*Problem details*.
Your answer must be every line of the data that holds the string "solid".

*Exercise materials*.
——————
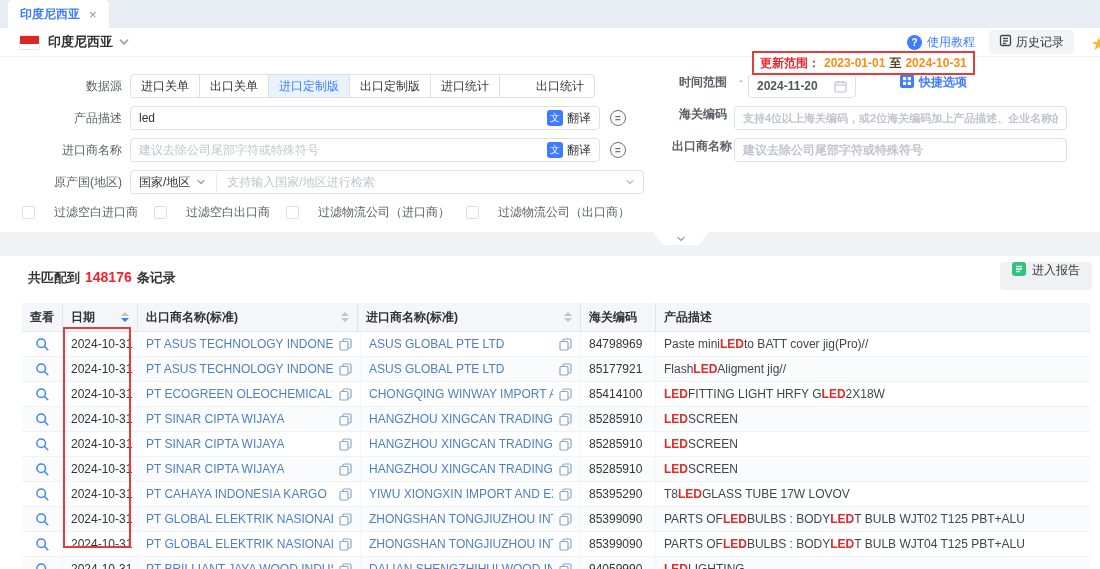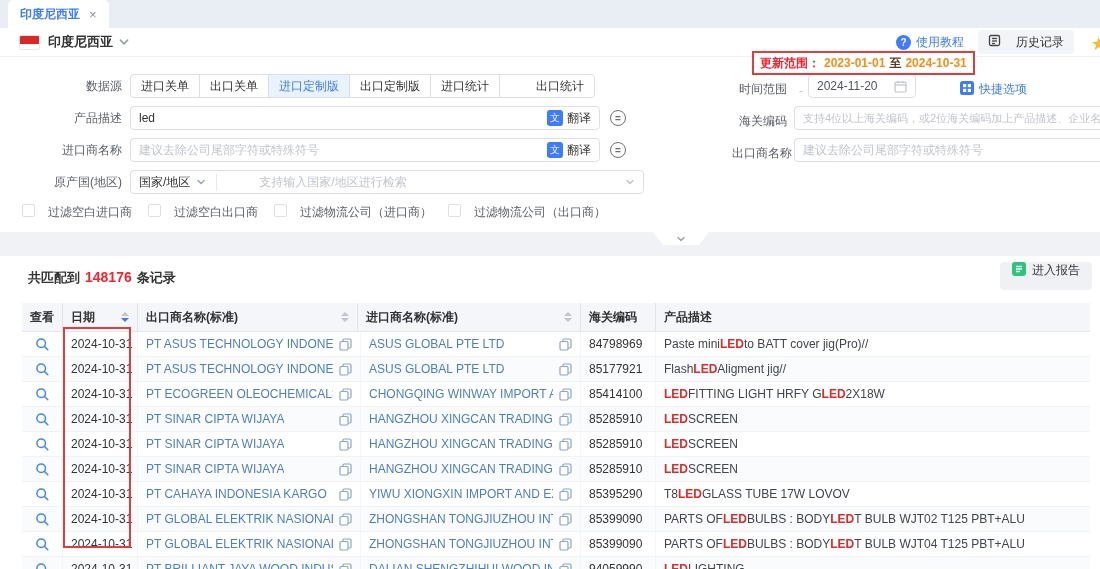--- a/index.html
+++ b/index.html
@@ -21,7 +21,7 @@
   .tutorial{display:flex;align-items:center;gap:5px;color:#3e7bff;cursor:pointer;}
   .tut{width:15px;height:15px;border-radius:50%;background:#3e7bff;color:#fff;font-size:10px;font-weight:bold;
        display:flex;align-items:center;justify-content:center;}
-  .histbtn{height:24px;background:#f2f4f7;border-radius:4px;padding:0 10px;display:flex;align-items:center;gap:15px;
+  .histbtn{height:24px;background:#f2f4f7;border-radius:4px;padding:0 10px;display:flex;align-items:center;gap:4px;
            color:#333;cursor:pointer;text-align:right;}
   .star{position:absolute;right:-7px;top:5px;font-size:18px;color:#f7ba2a;}
   

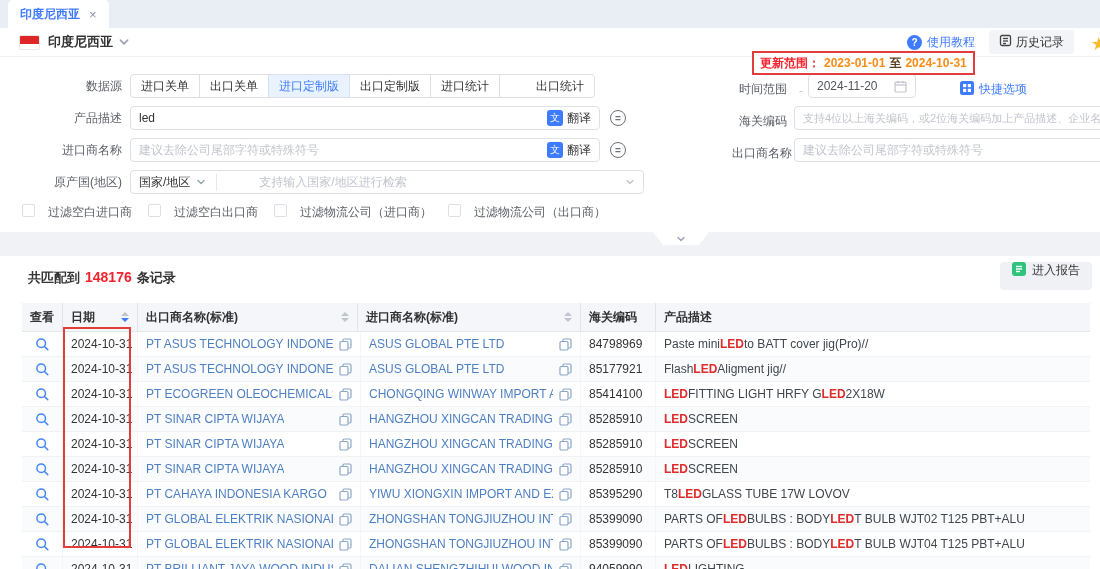--- a/index.html
+++ b/index.html
@@ -33,7 +33,7 @@
   
   .fcard{position:absolute;top:57px;left:0;right:0;height:175px;background:#fff;}
   .frow{position:absolute;left:22px;display:flex;align-items:center;}
-  .rrow{position:absolute;left:732px;display:flex;align-items:flex-end;}
+  .rrow{position:absolute;left:672px;display:flex;align-items:flex-start;font-weight:bold;}
   .flabel{width:100px;text-align:right;margin-right:8px;color:#5a5e66;}
   .rlabel{width:55px;text-align:right;margin-right:7px;color:#5a5e66;white-space:nowrap;}
   .segs{display:flex;}

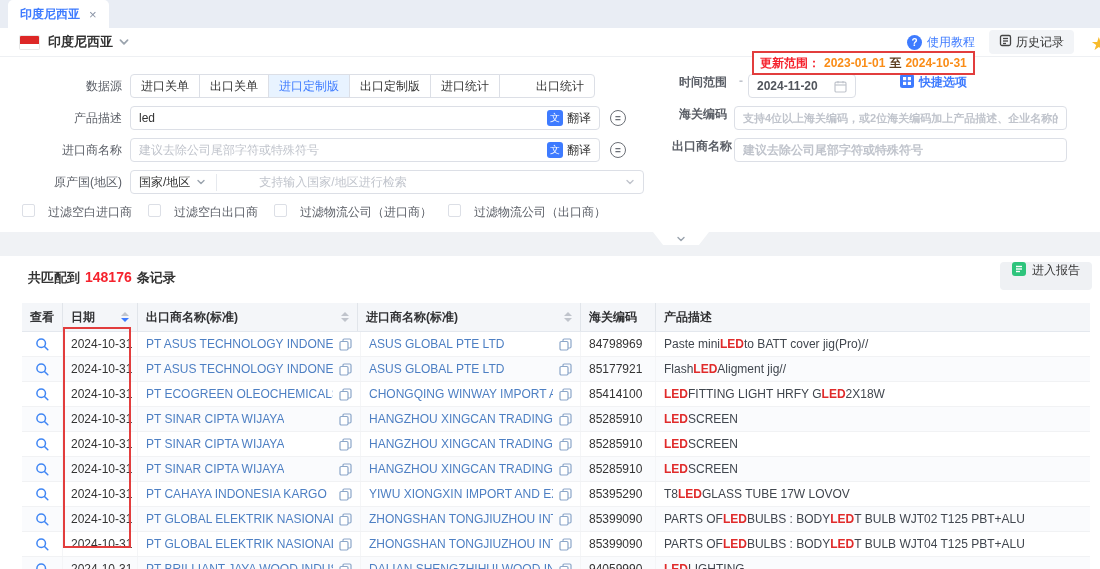--- a/index.html
+++ b/index.html
@@ -60,7 +60,7 @@
   .dsep{color:#c0c4cc;margin:0 5px;}
   .quick{display:flex;align-items:center;gap:5px;color:#3e7bff;margin-left:12px;cursor:pointer;white-space:nowrap;padding-left:32px;}
   .origin{width:496px;height:22px;border:1px solid #dcdfe6;border-radius:4px;display:flex;align-items:center;
-          padding:0 8px;background:#fff;gap:32px;}
+          padding:0 8px;background:#fff;}
   .osel{display:flex;align-items:center;gap:6px;color:#333;padding-right:10px;border-right:1px solid #e6e9ee;
         cursor:pointer;white-space:nowrap;}
   .origin input{border:none;outline:none;flex:1;min-width:0;font:inherit;color:#333;margin-left:10px;padding:0;}

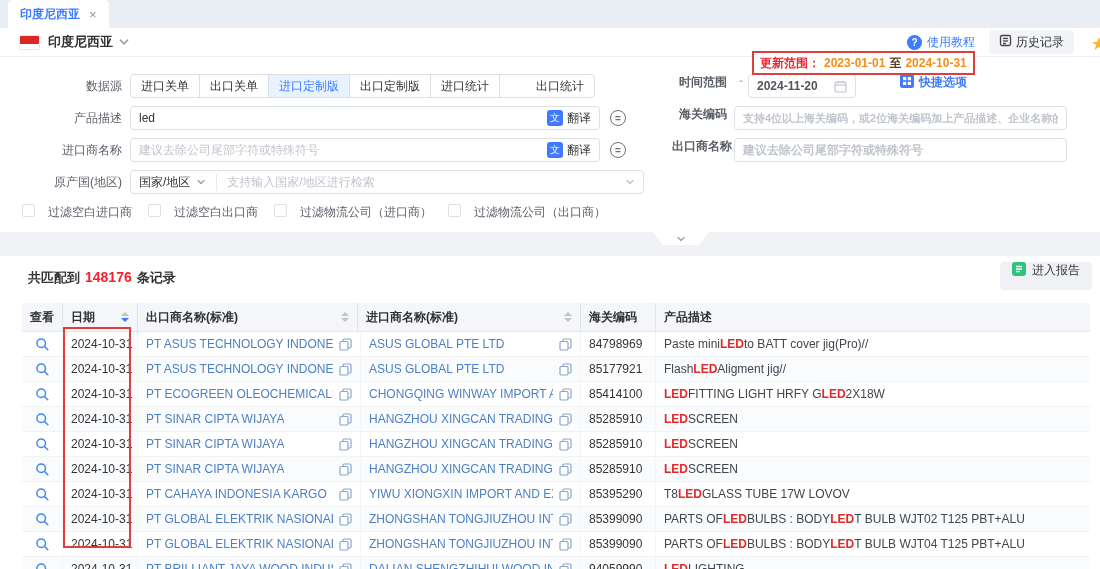--- a/index.html
+++ b/index.html
@@ -66,7 +66,7 @@
   .origin input{border:none;outline:none;flex:1;min-width:0;font:inherit;color:#333;margin-left:10px;padding:0;}
   .origin input::placeholder{color:#c0c4cc;}
   .cbs{display:flex;gap:16px;}
-  .cb{display:flex;gap:13px;cursor:pointer;color:#5a5e66;white-space:nowrap;}
+  .cb{display:flex;align-items:center;gap:19px;cursor:pointer;color:#5a5e66;white-space:nowrap;}
   .cbbox{width:13px;height:13px;border:1px solid #dcdfe6;border-radius:2px;background:#fff;box-sizing:border-box;}
   
   .band{position:absolute;top:232px;left:0;right:0;height:24px;background:#f0f2f5;}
——————
*Response to this task*.
   .origin{width:496px;height:22px;border:1px solid #dcdfe6;border-radius:4px;display:flex;align-items:center;
   .osel{display:flex;align-items:center;gap:6px;color:#333;padding-right:10px;border-right:1px solid #e6e9ee;
   .cbbox{width:13px;height:13px;border:1px solid #dcdfe6;border-radius:2px;background:#fff;box-sizing:border-box;}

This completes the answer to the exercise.